Anna Forsythe Built Oncoscope to Give Doctors What They Actually Need: Usable Intelligence

In today's healthcare landscape, oncologists are drowning in data. Thousands of studies are published each month, new FDA approvals roll out regularly, and guidelines change constantly. Yet, despite this flood of information, many doctors still struggle to make the best treatment decisions for their patients. The problem is not a lack of data. The problem is a lack of usable insights.
Nowhere is this more critical than in oncology, where every day and every decision can change the course of a patient's life. Anna Forsythe, founder of Oncoscope-AI, an AI-powered oncology intelligence platform, has spent her career at the intersection of science, economics, and clinical practice. She believes the answer is not to add more data to the pile but to transform it into clarity.
"We do not need to give physicians more to read," Forsythe says. "We need to give them the right information, in real-time, that is relevant to the patient in front of them."
It is a reasonable expectation, but one that the current system sometimes fails to meet. Oncology guidelines can span hundreds of pages, often outdated by the time they reach clinical use. "While there have been recent attempts to address this problem with a chatbot approach, it is the human/AI combination that is key in achieving usability and physicians' trust."
Forsythe's platform, Oncoscope, solves this challenge by merging human expertise with trained artificial intelligence. It automatically reviews and organizes clinical trials, cross-referencing them with regulatory approvals and treatment guidelines. The result is a curated, reliable, and immediately usable knowledge base that oncologists can access in seconds.

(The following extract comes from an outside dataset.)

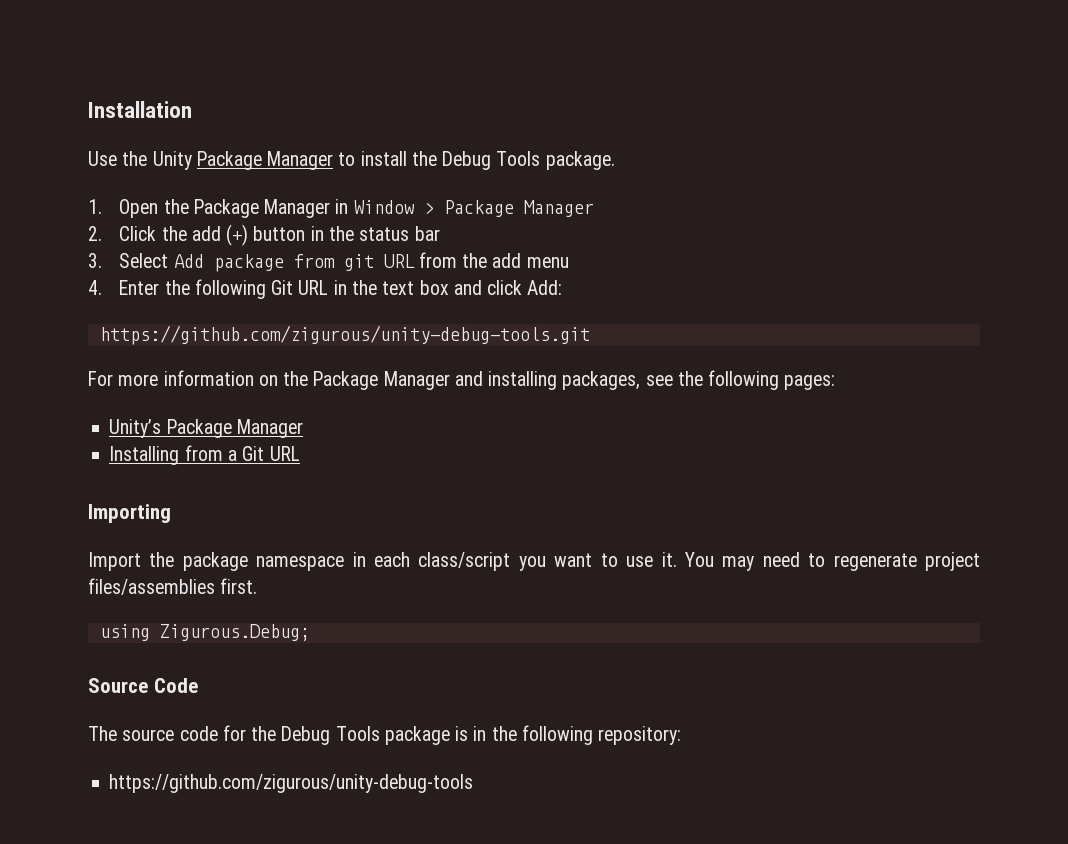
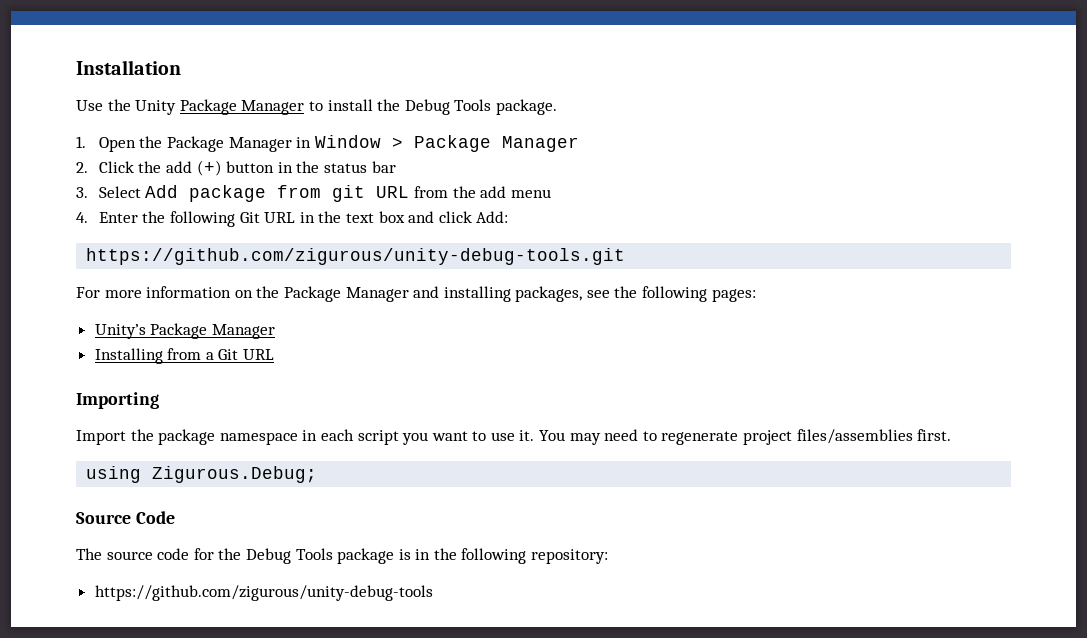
[418,552,511,571] class/script -> [357,430,399,445] script

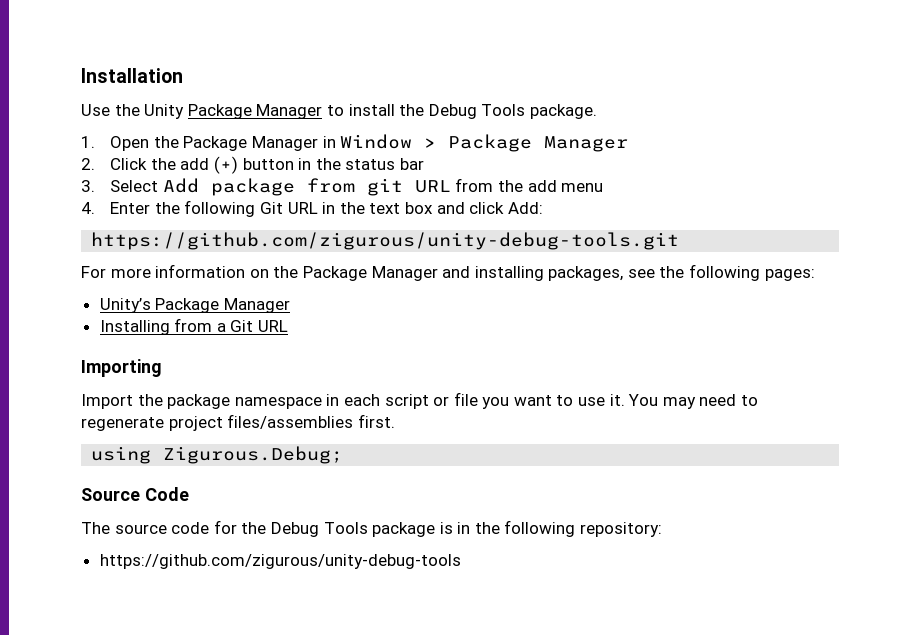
(399, 437) none -> [433,392,478,406] or file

It works like this: a doctor inputs three basic clinical parameters—the stage of the disease, the genetic profile, and any prior treatments. In return, they receive a tailored, human-reviewed list of relevant studies, including survival outcomes and progression data, with immediate links to guidelines, approvals, and original publications. There is no need to scroll through irrelevant abstracts or search multiple databases. Everything is in one place, organized and actionable.
This kind of tool is not just a convenience. It is a necessity.
According to Forsythe, she was inspired to create Oncoscope after seeing people in her own life receive outdated or suboptimal cancer treatments. In one case, a friend with late-stage breast cancer was placed on chemotherapy despite the existence of a newer, more targeted therapy. The doctor had not yet seen the recent study supporting it. Forsythe found it in three clicks.
"That story is not an exception," she says. "It is happening every day. And it is not because doctors are careless. It is because the information is not delivered in a way they can use quickly."
This is a systemic flaw, and it has consequences. When oncologists default to older treatments because they cannot keep up with new evidence, patients can miss out on therapies that could extend or improve their lives. In a field where even a few months of added survival can mean everything, delays in information are delays in care.
Forsythe and her team designed Oncoscope to cut out these delays. The system prioritizes the most rigorous research, flagged for relevance and clinical significance. Each entry is reviewed by experts to ensure it meets regulatory-grade standards. Doctors are not asked to interpret raw data—they are given the insights they need to make decisions now.
Critically, Oncoscope is free for verified healthcare professionals. Forsythe calls it an altruistic venture, at least for now. Her goal is simple—to give doctors a tool they can trust and patients the care they deserve.
"If we want better outcomes in cancer care," she says, "we do not need more information. We need smarter information. That is what changes lives."